Last week the Pew Research Center released a poll on religions, perceived similarities and differences among them, and perceived discrimination against them and other groups.
The most interesting aspect of the poll, however, had nothing to do with religion. Even though Americans perceive that members of one religion (Islam) face a large amount of discrimination, no religion or race is discriminated against nearly as much of the LGBT community.
Nearly two-thirds (64%) say gays and lesbians face a lot of discrimination.
(In comparison, only half say blacks (49%) and Hispanics (52%) suffer from a lot of discrimination, and just over a third (37%) say there is a lot of discrimination against women in the U.S. today.)
Now, this is great news. No, no, not the part about being discriminated against - we all know how that makes everything so much harder.

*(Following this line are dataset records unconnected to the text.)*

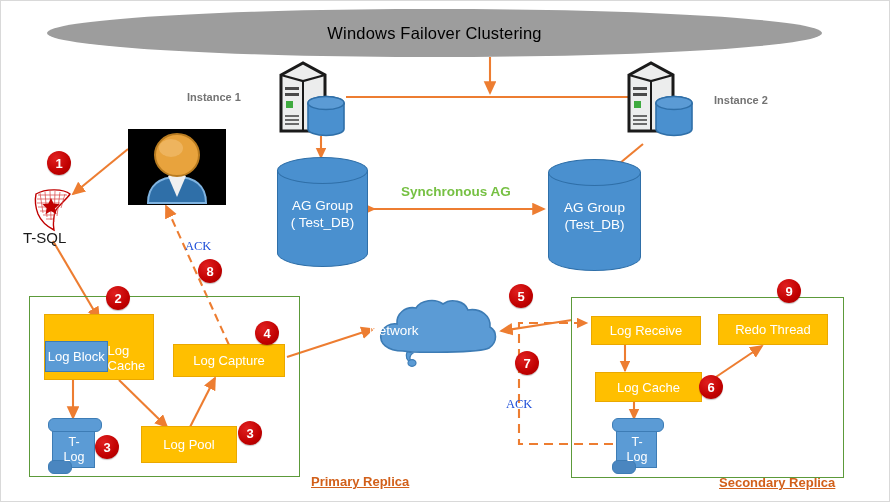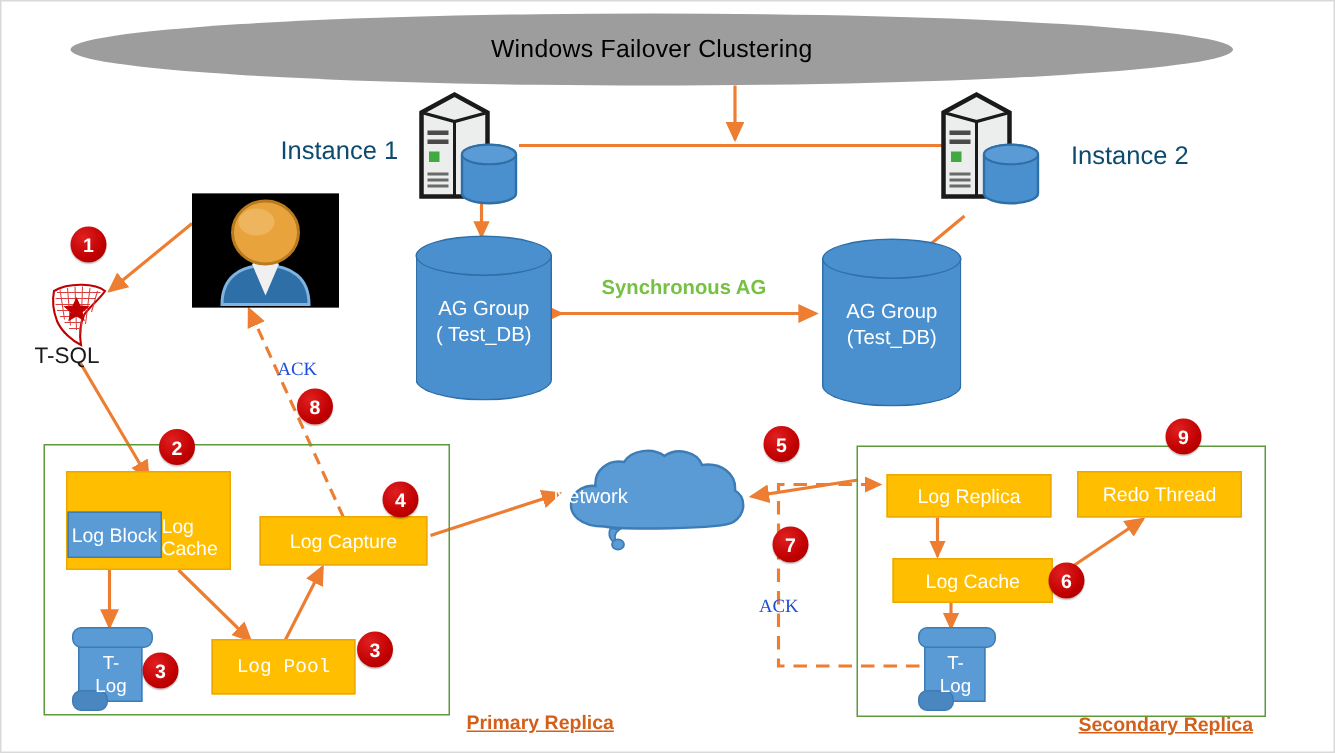--- a/index.html
+++ b/index.html
@@ -40,9 +40,9 @@
 
   
   .instance-label {
-    color: #0c4a6e;
-    font-weight: normal;
-    font-size: 17px;
+    color: #737373;
+    font-weight: bold;
+    font-size: 11px;
     white-space: nowrap;
   }
   .sync-label {

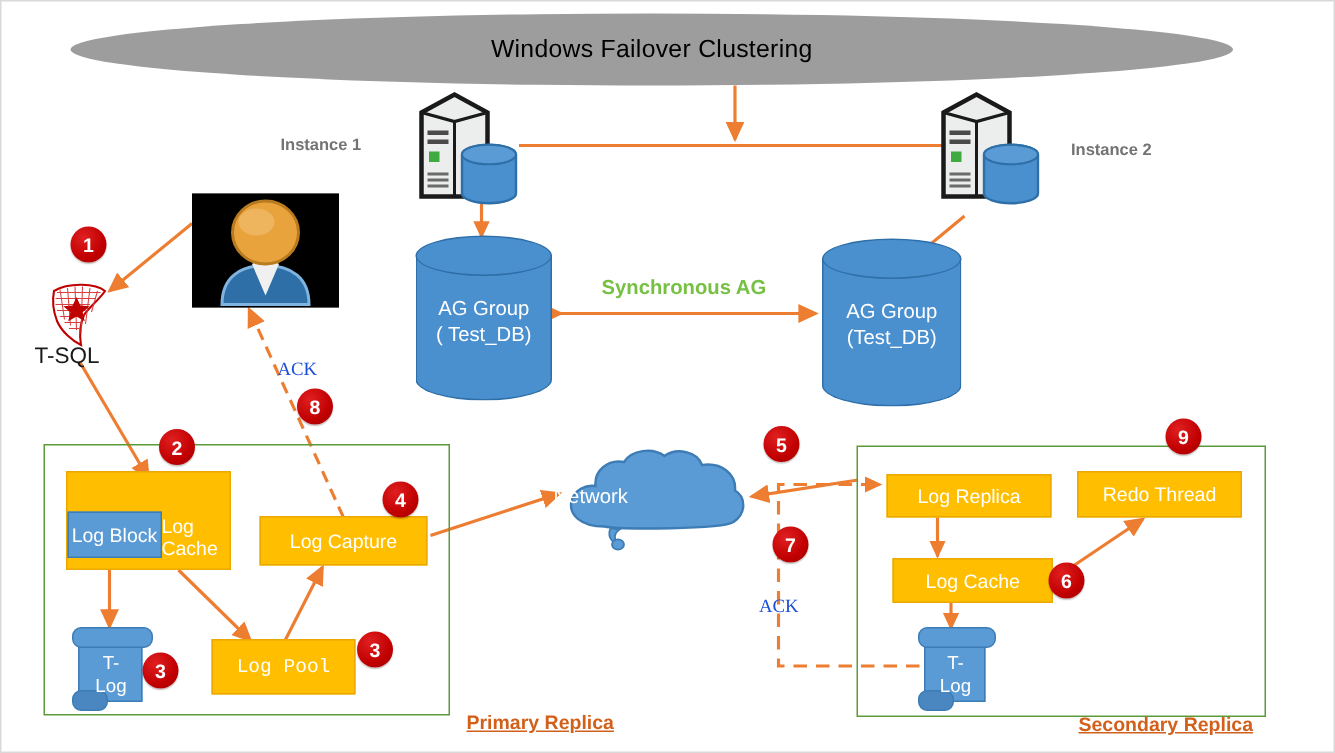--- a/index.html
+++ b/index.html
@@ -343,7 +343,7 @@
   <div class="abs replica-label" style="left:718px; top:474px;">Secondary Replica</div>
 
   <div class="abs obox" style="left:590px; top:315px; width:110px; height:29px;">
-    <span>Log Replica</span>
+    <span>Log Receive</span>
   </div>
 
   <div class="abs obox" style="left:717px; top:313px; width:110px; height:31px;">

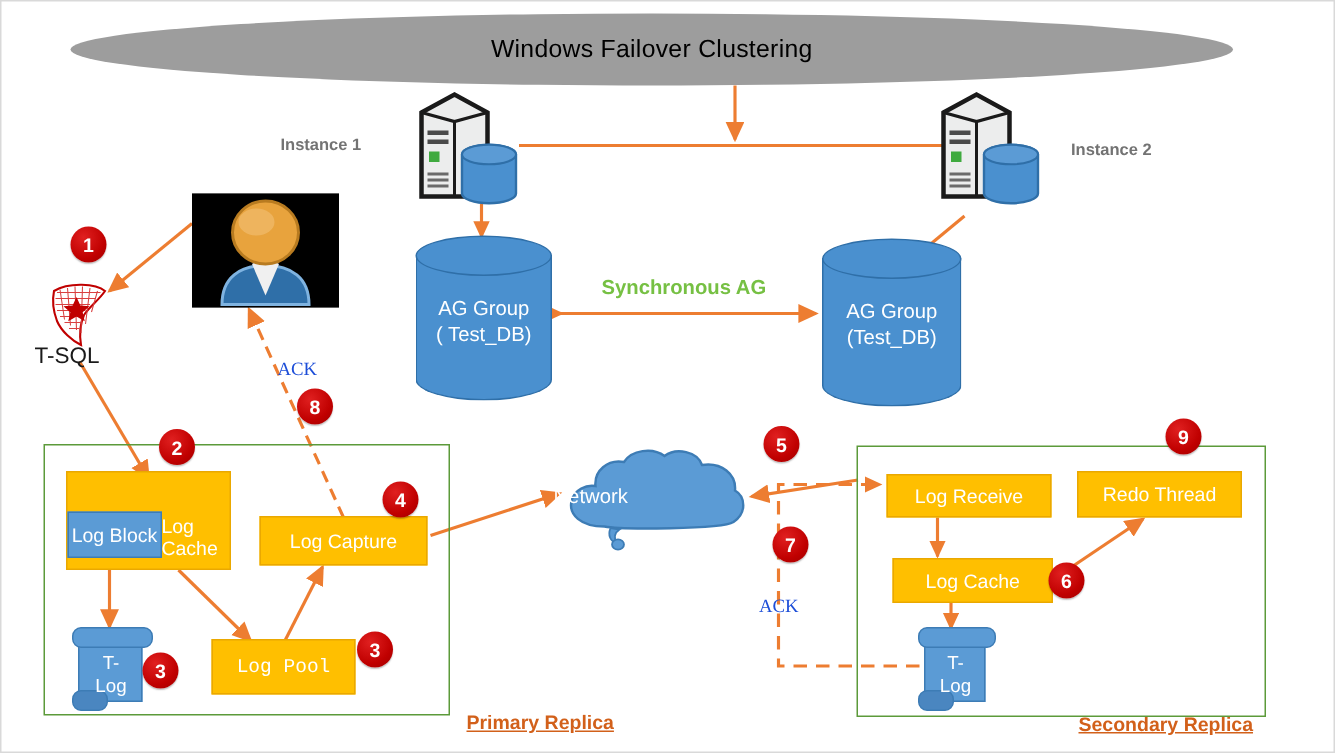--- a/index.html
+++ b/index.html
@@ -325,7 +325,7 @@
     <span>Log Capture</span>
   </div>
 
-  <div class="abs obox" style="left:140px; top:425px; width:96px; height:37px;font-family:Liberation Mono, monospace;">
+  <div class="abs obox" style="left:140px; top:425px; width:96px; height:37px;">
     <span>Log Pool</span>
   </div>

What is good, though, is that people are aware of the discrimination, especially when it comes to LGBT folks. Our country treasures the ideal of equality, and the greater the perception of the inherent inequality of the treatment of our community, the sooner something will be done to improve things.
The survey also noted that younger people were more likely to perceive discrimination than older people. We've always known that youth was on our side - old ideologies and prejudices tend to die out and be replaced by a younger, more accepting, more hopeful generation.
We still have a long way to go, but the fact that the public sees the unfairness in how the gay community is treated bodes well for future progress.